Santriwati Hilang di Depok Ditemukan di Surabaya

Santriwati Hilang di Depok Ditemukan di Surabaya



Saina Tazkiya Zulala Azizi, seorang santriwati dari Pondok Pesantren Al Muhajirin di Cilangkap, Tapos, Kota Depok, yang dilaporkan hilang sejak Februari lalu akhirnya ditemukan di kawasan Pelabuhan Tanjung Perak, Surabaya, pada Jumat (3/4).

Menurut keterangan paman Zulala, Makus, keponakannya itu ditemukan oleh tiga santri. Saat itu, Zulala sedang berencana untuk pergi ke Banjarmasin bersama temannya.

“Kami menerima kabar bahwa Zulala ditemukan oleh tiga orang santri di kawasan Tanjung Perak, Surabaya, pada hari Jumat (3/4) pukul 09.55 WIB dalam keadaan sehat. Lalu, saya mengkonfirmasi kerabat yang berada di Surabaya untuk menjemput Zulala,” kata Makus saat dikonfirmasi, Sabtu (11/4).

Ia menambahkan, “Ada temannya karena Zulala mau dibawa ke Banjarmasin.”



Makus belum mengetahui alasan pasti mengapa Zulala menghilang hampir tiga bulan. Ia mengatakan, keluarga belum bertanya secara langsung kepada Zulala mengenai motif kehilangannya tersebut.

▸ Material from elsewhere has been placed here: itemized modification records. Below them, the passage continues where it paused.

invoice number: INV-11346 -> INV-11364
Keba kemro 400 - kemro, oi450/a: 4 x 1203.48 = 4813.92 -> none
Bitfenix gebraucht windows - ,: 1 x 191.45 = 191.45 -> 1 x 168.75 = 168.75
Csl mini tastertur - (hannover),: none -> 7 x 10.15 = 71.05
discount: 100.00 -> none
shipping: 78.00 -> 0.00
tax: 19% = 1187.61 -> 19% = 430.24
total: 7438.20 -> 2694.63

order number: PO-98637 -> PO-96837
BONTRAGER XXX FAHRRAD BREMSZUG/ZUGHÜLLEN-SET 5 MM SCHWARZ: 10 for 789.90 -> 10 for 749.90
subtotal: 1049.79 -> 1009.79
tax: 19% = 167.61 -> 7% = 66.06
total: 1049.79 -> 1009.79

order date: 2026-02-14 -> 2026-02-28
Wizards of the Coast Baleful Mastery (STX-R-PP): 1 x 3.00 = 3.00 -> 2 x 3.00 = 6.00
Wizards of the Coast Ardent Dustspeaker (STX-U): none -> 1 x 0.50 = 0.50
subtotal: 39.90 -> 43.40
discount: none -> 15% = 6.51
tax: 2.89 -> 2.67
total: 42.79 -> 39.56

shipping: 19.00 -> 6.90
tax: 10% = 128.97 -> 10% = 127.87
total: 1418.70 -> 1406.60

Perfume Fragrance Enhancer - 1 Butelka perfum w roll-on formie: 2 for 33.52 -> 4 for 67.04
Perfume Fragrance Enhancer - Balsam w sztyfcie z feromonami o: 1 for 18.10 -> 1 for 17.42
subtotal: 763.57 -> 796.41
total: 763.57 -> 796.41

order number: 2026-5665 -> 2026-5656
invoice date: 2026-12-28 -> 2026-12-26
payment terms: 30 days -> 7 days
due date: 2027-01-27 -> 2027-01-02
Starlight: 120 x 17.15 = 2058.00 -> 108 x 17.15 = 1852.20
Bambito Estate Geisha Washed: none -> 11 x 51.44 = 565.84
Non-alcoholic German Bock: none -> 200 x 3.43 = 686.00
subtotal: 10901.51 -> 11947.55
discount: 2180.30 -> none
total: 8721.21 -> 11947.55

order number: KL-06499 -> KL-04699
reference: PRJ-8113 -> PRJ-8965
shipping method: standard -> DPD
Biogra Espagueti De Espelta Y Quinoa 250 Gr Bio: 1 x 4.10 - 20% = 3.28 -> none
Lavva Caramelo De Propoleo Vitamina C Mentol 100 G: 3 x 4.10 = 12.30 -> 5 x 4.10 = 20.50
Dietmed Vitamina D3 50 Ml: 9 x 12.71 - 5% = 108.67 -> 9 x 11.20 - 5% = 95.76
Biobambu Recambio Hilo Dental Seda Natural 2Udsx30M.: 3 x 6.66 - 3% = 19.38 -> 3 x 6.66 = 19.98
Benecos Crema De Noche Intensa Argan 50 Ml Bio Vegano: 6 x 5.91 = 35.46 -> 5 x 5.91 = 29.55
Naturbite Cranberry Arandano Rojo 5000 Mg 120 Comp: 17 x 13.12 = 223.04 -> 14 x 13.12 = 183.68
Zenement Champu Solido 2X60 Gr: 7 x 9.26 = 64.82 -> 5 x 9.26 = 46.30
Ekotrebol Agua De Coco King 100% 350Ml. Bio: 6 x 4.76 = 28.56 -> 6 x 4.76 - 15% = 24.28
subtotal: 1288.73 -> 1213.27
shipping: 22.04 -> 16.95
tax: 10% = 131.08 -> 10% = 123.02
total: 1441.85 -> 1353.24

“Saya belum tanya-tanya kenapa, biar mengalir saja,” ujarnya.

Menurutnya, keluarga sangat senang dengan kembalinya Zulala. Makus sendiri mengaku khawatir hingga menangis memikirkan nasib keponakannya tersebut saat menghilang.

“Sangat senang Zulala kembali, sampai saya menangis dan memikirkan bagaimana cara pulangnya, karena Zulala sendiri tidak punya identitas,” jelasnya.

Menurut pamannya, Zulala sempat berpindah-pindah tempat selama hilang hingga akhirnya ditemukan di Surabaya.

“Dari Terminal Cibinong menuju Bandung, dari Bandung ke Tasik, dari Tasik ke Jakarta, dari Jakarta berakhir di Surabaya,” ungkapnya.

Proses Pencarian dan Penemuan

Proses pencarian terhadap Saina Tazkiya Zulala Azizi berlangsung cukup panjang. Keluarga dan pihak pesantren mencari informasi seputar keberadaannya melalui berbagai media dan relasi. Namun, hingga akhirnya, ketiga santri tersebut berhasil menemukan Zulala di kawasan pelabuhan Surabaya.

Penemuan ini menjadi angin segar bagi keluarga, terutama setelah hampir tiga bulan tanpa kabar. Meskipun masih ada pertanyaan besar mengenai alasan Zulala menghilang, keluarga lebih memilih untuk fokus pada kebahagiaan dan keselamatan Zulala.

Kondisi Zulala Setelah Ditemukan

Dalam kondisi yang baik, Zulala ditemukan dalam keadaan sehat dan siap untuk kembali ke rumah. Menurut informasi yang diperoleh, ia tidak mengalami cedera fisik atau gangguan kesehatan serius.

Namun, penemuan ini juga membuka pertanyaan tentang perjalanan Zulala selama menghilang. Dari pengakuan Makus, Zulala sempat melakukan perjalanan lintas kota, mulai dari Cibinong hingga akhirnya tiba di Surabaya.

Tanggapan Keluarga

Pamannya, Makus, menyampaikan rasa syukur atas keberhasilan penemuan Zulala. Ia mengungkapkan bahwa keluarga sangat berharap Zulala bisa kembali ke rutinitas normal dan tetap menjaga hubungan yang baik dengan keluarga serta pesantren.

Selain itu, keluarga juga berharap agar Zulala dapat menjelaskan alasan mengapa ia meninggalkan rumah tanpa memberi tahu siapa pun. Meskipun begitu, mereka lebih memilih untuk tidak terburu-buru dalam menanyakan hal tersebut.

Kesimpulan

Penemuan Zulala di Surabaya merupakan momen penting bagi keluarga dan lingkungan sekitarnya. Meskipun masih ada pertanyaan yang belum terjawab, keberhasilan penemuan ini memberikan harapan bahwa Zulala akan kembali ke kehidupan yang stabil dan aman.

Dengan adanya penemuan ini, diharapkan ke depannya, keluarga dan pihak terkait dapat lebih waspada dalam menjaga keamanan dan kesejahteraan para santri di lingkungan pesantren.